Much spring grass growth occurs when the mercury is well below this. The elements in chemical foods are immediately available and promote a quick and welcome early growth. The lawn fertilizer compounds containing urea-form nitrogen are excellent and time-saving too.
The principal of developing a good lawn is to encourage grass growth when weeds are weakest. This means feeding twice a year: in early spring before the perennial weeds really get under way, and in early September when crabgrass and annual weeds have spent their vitality and there are still two months of good-grass growing weather before frost.
Don`t Worry About Weeds
How much weeding you do depends upon your temperament. We make good use of one of the long hollow tubes (Killer Kane is one of the trade names) that contain a liquid weed killer for spot treatment of dandelions and other broad-leaved weeds. Beyond that we do nothing. But if you do pull or spray crabgrass, do it early before it goes to seed. (The seeds can lie dormant in the soil and sprout many years later). So eliminate the crabgrass when young, level the spot and reseed with a good grass immediately. Keep the soil moist until seedlings become established.
Never weed unless it’s really fun. My mother used to love it.
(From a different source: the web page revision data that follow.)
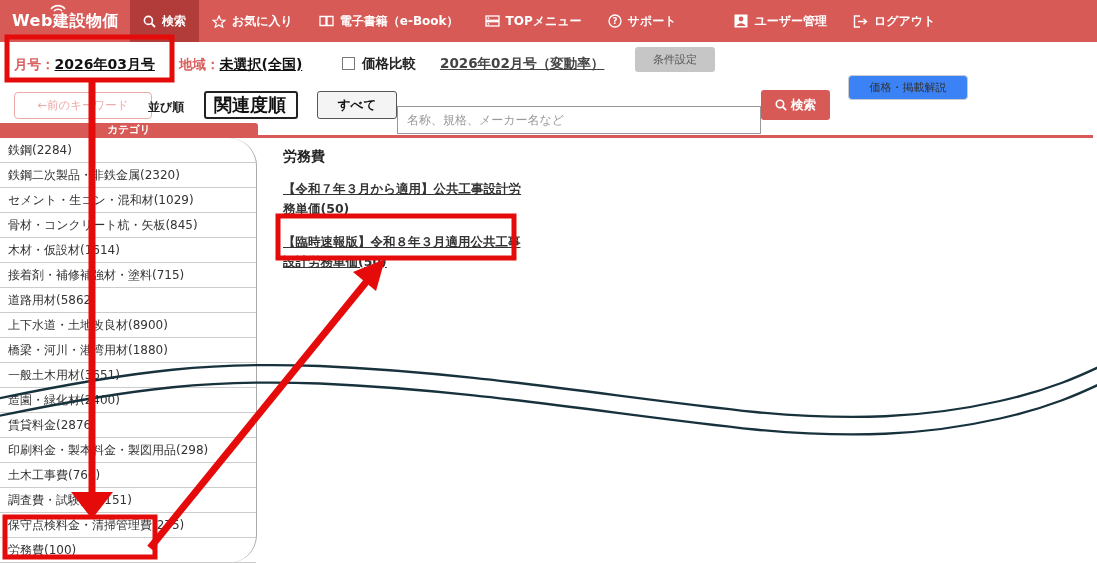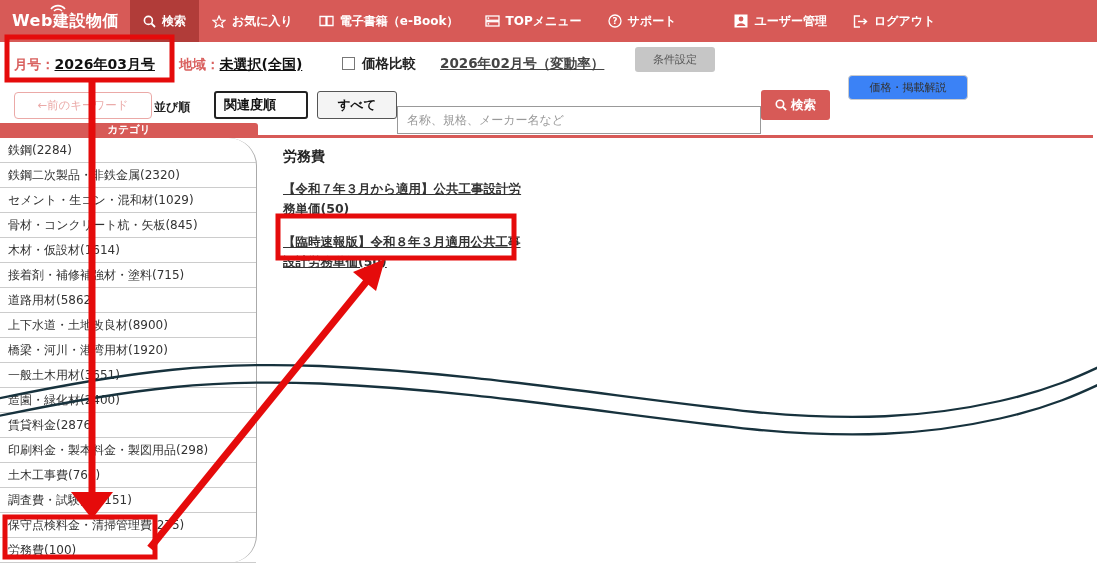--- a/index.html
+++ b/index.html
@@ -39,7 +39,7 @@
   .searchrow { position:absolute; top:90px; left:0; width:1097px; height:33px; }
   .btn-prev { left:14px; top:2px; width:138px; height:27px; background:#fff; border:1px solid #eba9a7;
               color:#eba9a7; font-size:11.5px; border-radius:4px; }
-  .sort-label { left:154px; top:9px; font-size:12px; font-weight:bold; color:#222; }
+  .sort-label { left:148px; top:9px; font-size:12px; font-weight:bold; color:#222; }
   .sort-select { left:214px; top:1px; width:94px; height:28px; border:2px solid #222; border-radius:3px;
                  background:#fff; font-size:13px; font-weight:bold; color:#111;
                  display:flex; align-items:center; padding-left:8px; cursor:pointer; }

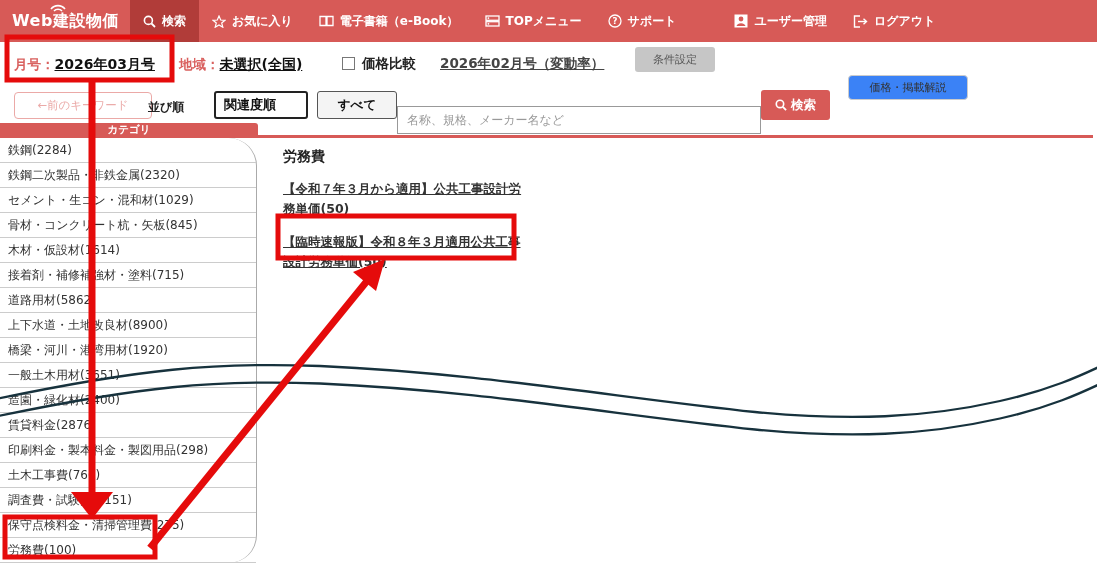--- a/index.html
+++ b/index.html
@@ -40,8 +40,8 @@
   .btn-prev { left:14px; top:2px; width:138px; height:27px; background:#fff; border:1px solid #eba9a7;
               color:#eba9a7; font-size:11.5px; border-radius:4px; }
   .sort-label { left:148px; top:9px; font-size:12px; font-weight:bold; color:#222; }
-  .sort-select { left:214px; top:1px; width:94px; height:28px; border:2px solid #222; border-radius:3px;
-                 background:#fff; font-size:13px; font-weight:bold; color:#111;
+  .sort-select { left:204px; top:1px; width:94px; height:28px; border:2px solid #222; border-radius:3px;
+                 background:#fff; font-size:18px; font-weight:bold; color:#111;
                  display:flex; align-items:center; padding-left:8px; cursor:pointer; }
   .btn-all { left:317px; top:1px; width:80px; height:28px; background:#f4f4f4; border:1.5px solid #555;
              border-radius:3px; font-size:12.5px; font-weight:bold; color:#111; }

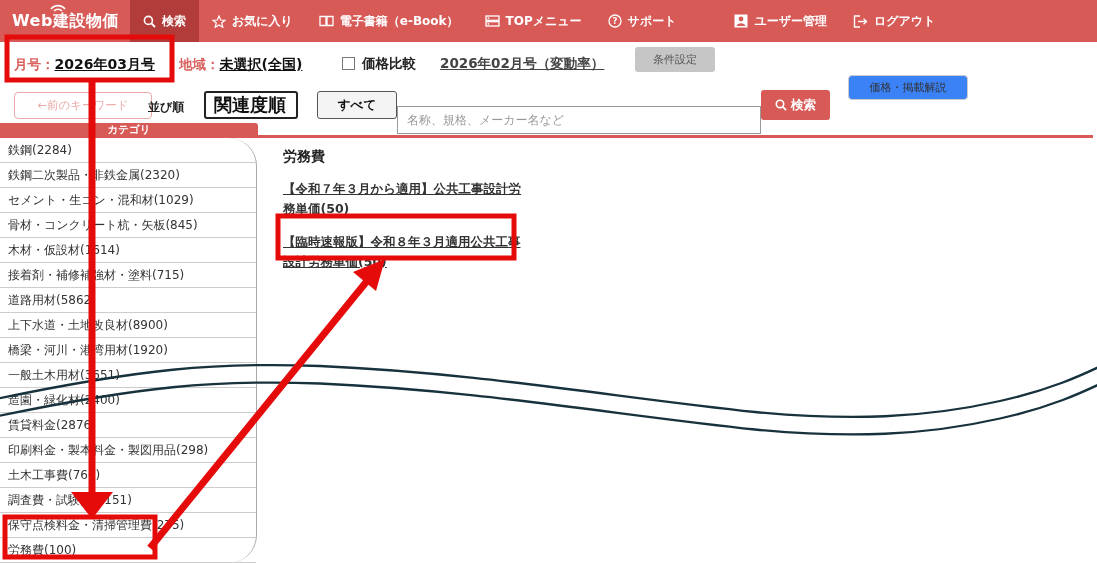--- a/index.html
+++ b/index.html
@@ -186,7 +186,7 @@
     <div class="cat-item">接着剤・補修補強材・塗料(715)</div>
     <div class="cat-item">道路用材(5862)</div>
     <div class="cat-item">上下水道・土地改良材(8900)</div>
-    <div class="cat-item">橋梁・河川・港湾用材(1920)</div>
+    <div class="cat-item">橋梁・河川・港湾用材(1880)</div>
     <div class="cat-item">一般土木用材(3651)</div>
     <div class="cat-item">造園・緑化材(2400)</div>
     <div class="cat-item">賃貸料金(2876)</div>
In her seventies she’d settle for the afternoon on a cushion beneath a large hat with gloves and a basket. This, she always said, was her golf. Our “golf” is a host of other activities—flying kites, swimming, exploring woods. Well—you should take your golf where you find it, and if it is weeding lawns, more power to you. It really does improve them.
Rolling & Cutting
It does seem rather ridiculous the way we feed our lawns so they will grow, and as soon as they grow we cut—and complain about the need for frequent cutting. But then, a lot of things we humans do seem sort of silly and we keep right on doing them. Actually a vigorously growing lawn is best able to resist diseases and weed invasions.
Small lawns are fine. If you possibly can do so, keep yours small enough so you can enjoy it, with mowing quickly done and never a chore. A strip of green lawn makes a pleasant setting for a home. Looking from the inside out, we find it quiet and inviting. Perhaps a robin on the green is in a tug of war with a large and resisting worm. Or maybe a rabbit darts across. Considered from a distance, a house rising from a frame of lawn looks attractive and the fragrance of newly-cut grass is an additional joy. A lawn is indeed important but, for us, acceptable only if it is a small one. Let the rest be meadow!